The Court of Appeal in London upheld a ruling today forcing a Cumbrian couple to pay hundreds of thousands of pounds to their neighbours because their campaign of harassment caused the value of their neighbours’ property to fall.
A three-judge panel at the court said an earlier judge was right to force Peter and Lesley Young to pay Steven and Fiona Raymond £155,000 to make up for a 20% fall in the value of their property, plus damages of £8,500 and legal costs of at least £150,000. However, they threw out an extra damages claim of £20,000.

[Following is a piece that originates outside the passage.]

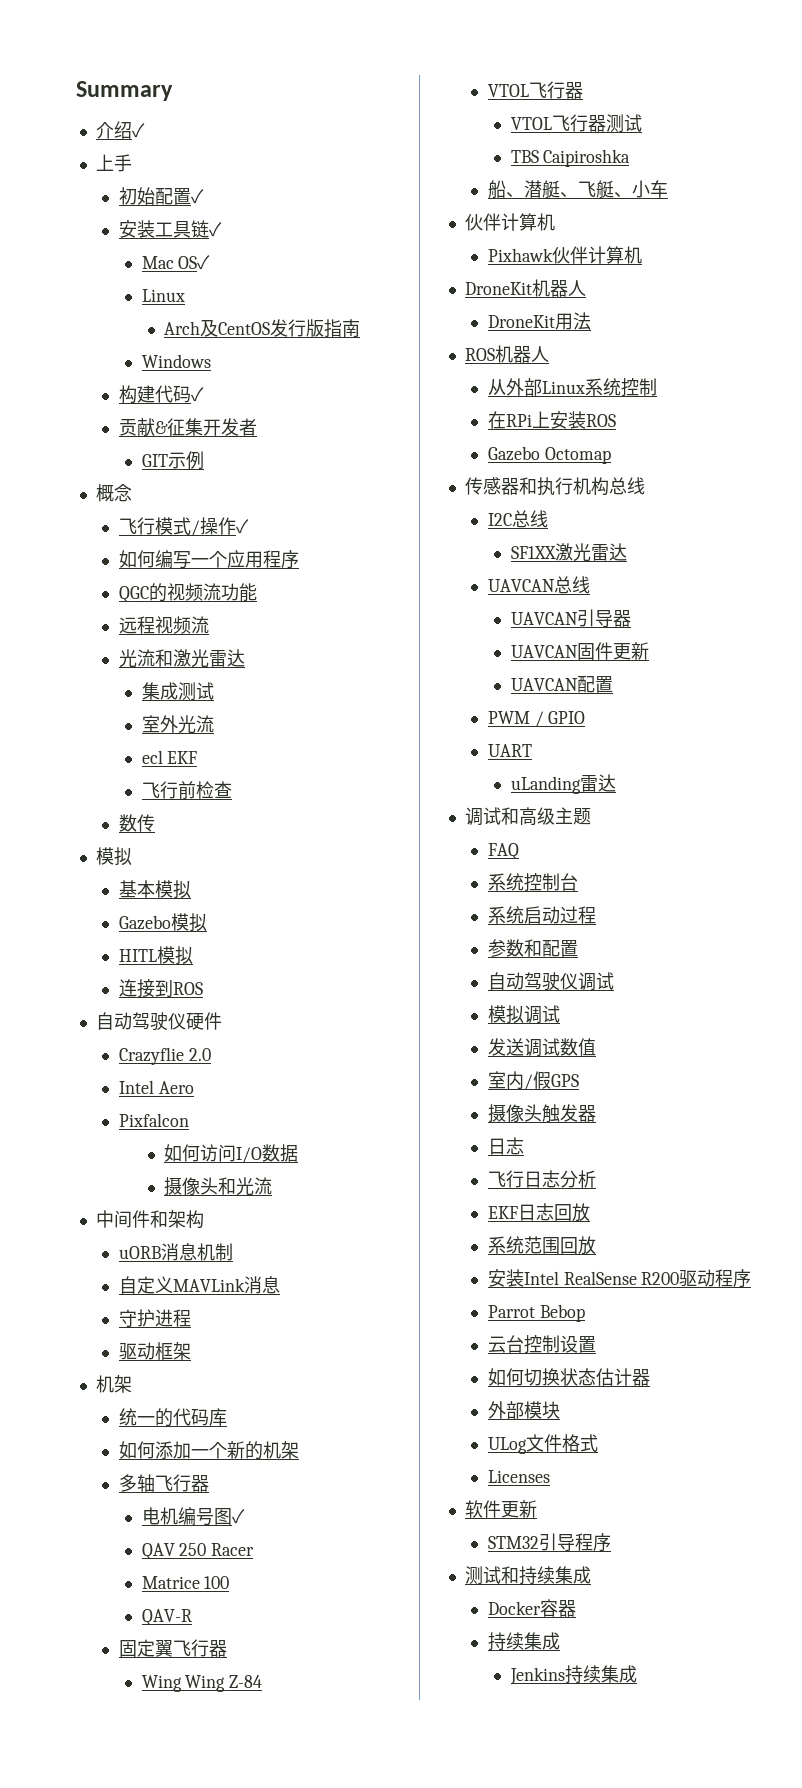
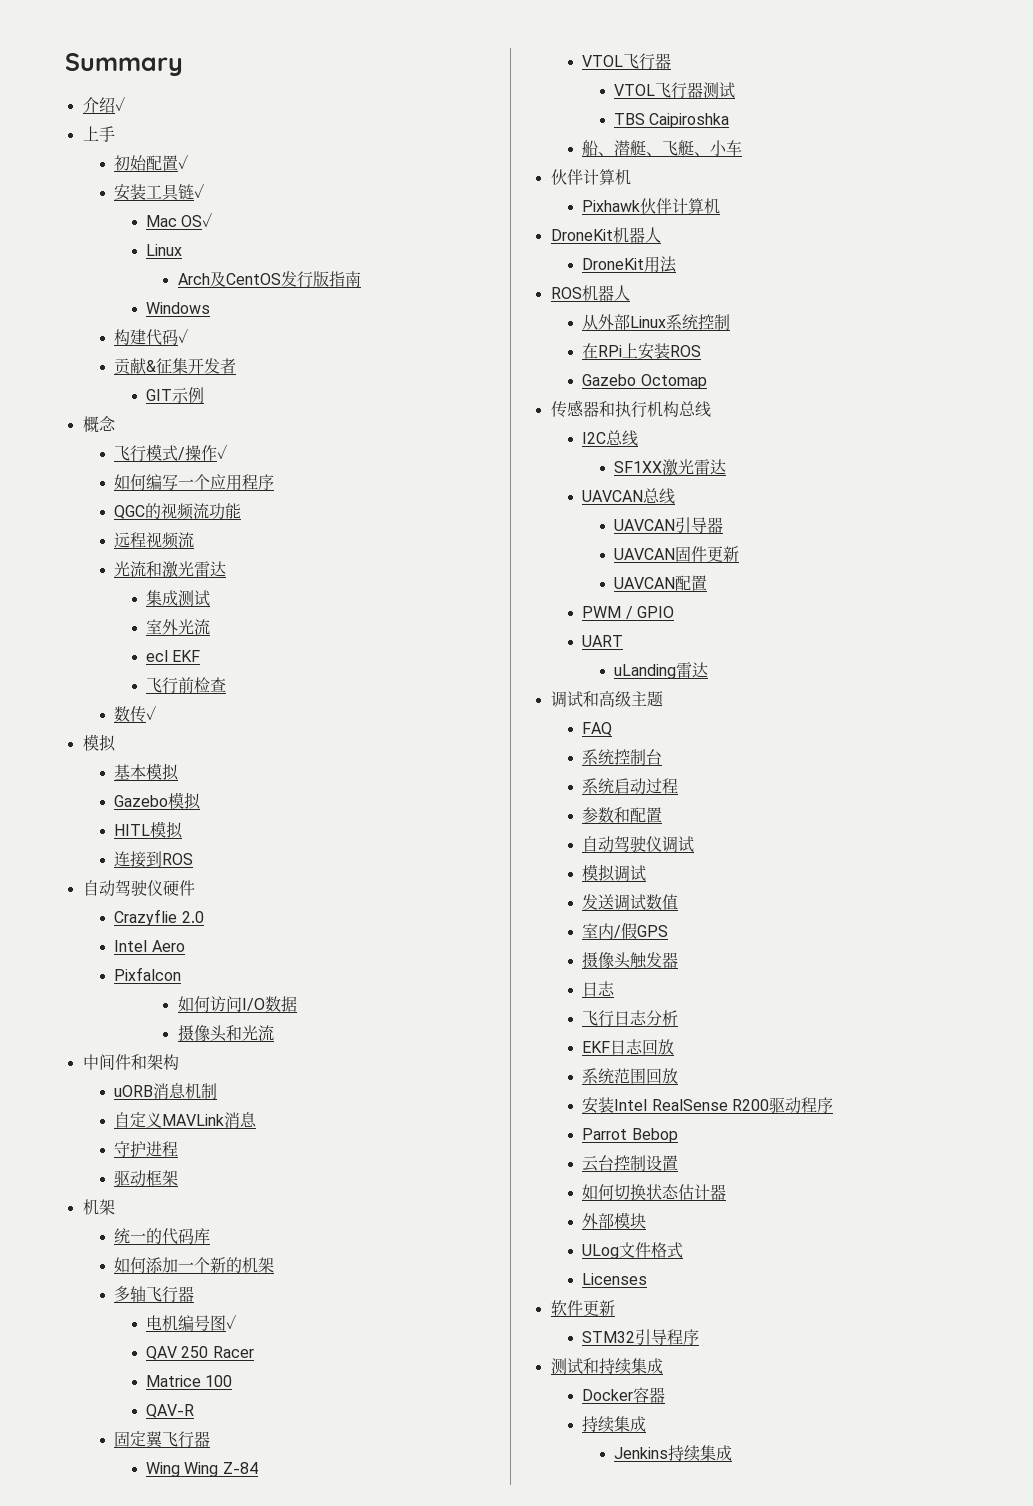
(155, 823) none -> [146,705,157,720] ✓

The Raymonds own a property called Lynn Cragg Farm in Blawith, Cumbria. The Youngs are the owners of neighbouring Lynn Cragg Cottage. Peter Young’s father owned both the farm and the cottage in the 1950s and 1960s but sold most of it on his retirement in the late 60s, leaving just the cottage in the family.

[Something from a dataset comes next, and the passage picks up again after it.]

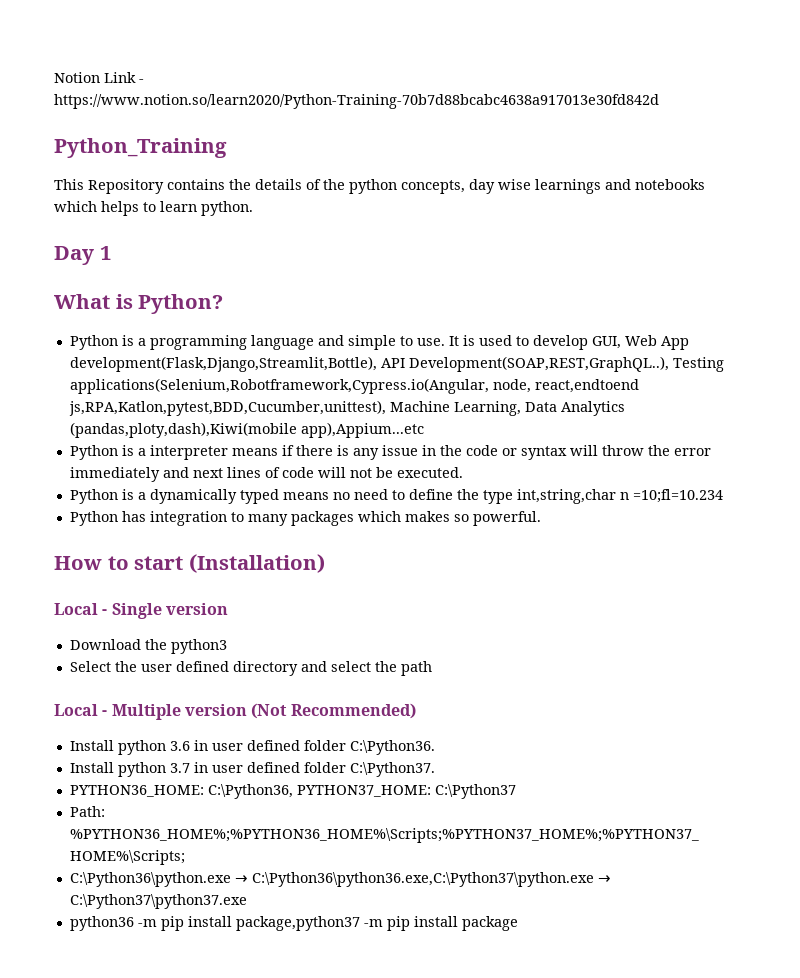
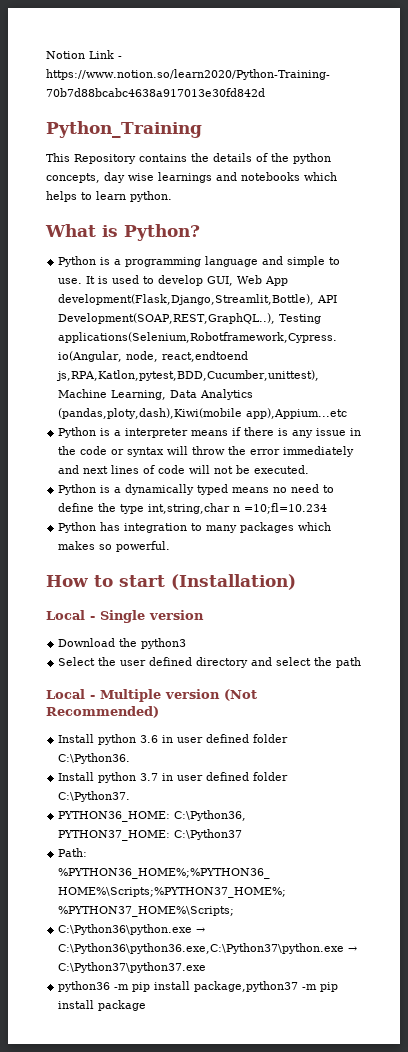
[54,246,111,265] // Day 1 -> (172, 196) none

The Raymonds, who bought the house in 2009, complain that, among other things, the Youngs have continuously harassed and intimidated them, didn’t control their dog and allowed it to defecate on their land, burned plastic, blocked their driveway, and vandalised property.
According to the judgment, the Youngs have been harassing every owner of the property for almost 40 years and their campaign is known about in the village.
It was “a campaign of truculence and belligerence, borne out of Mr Young’s resentment against the acquisition and use of the farm as a weekend home,” Lord Justice Patten said in the ruling, citing an earlier judgment in the case.
(1) Peter James Raymond (2) Lesley Raymond v (1) Steven Frederick Young (2) Fiona Young (Patten LJ, Briggs LJ, King LJ), Court of Appeal, 14 May 2015
Anthony Elleray QC (instructed by Green Solicitors) for the appellants.
Edward Bartley Jones QC (instructed by Cartmell Shepherd) for the respondents.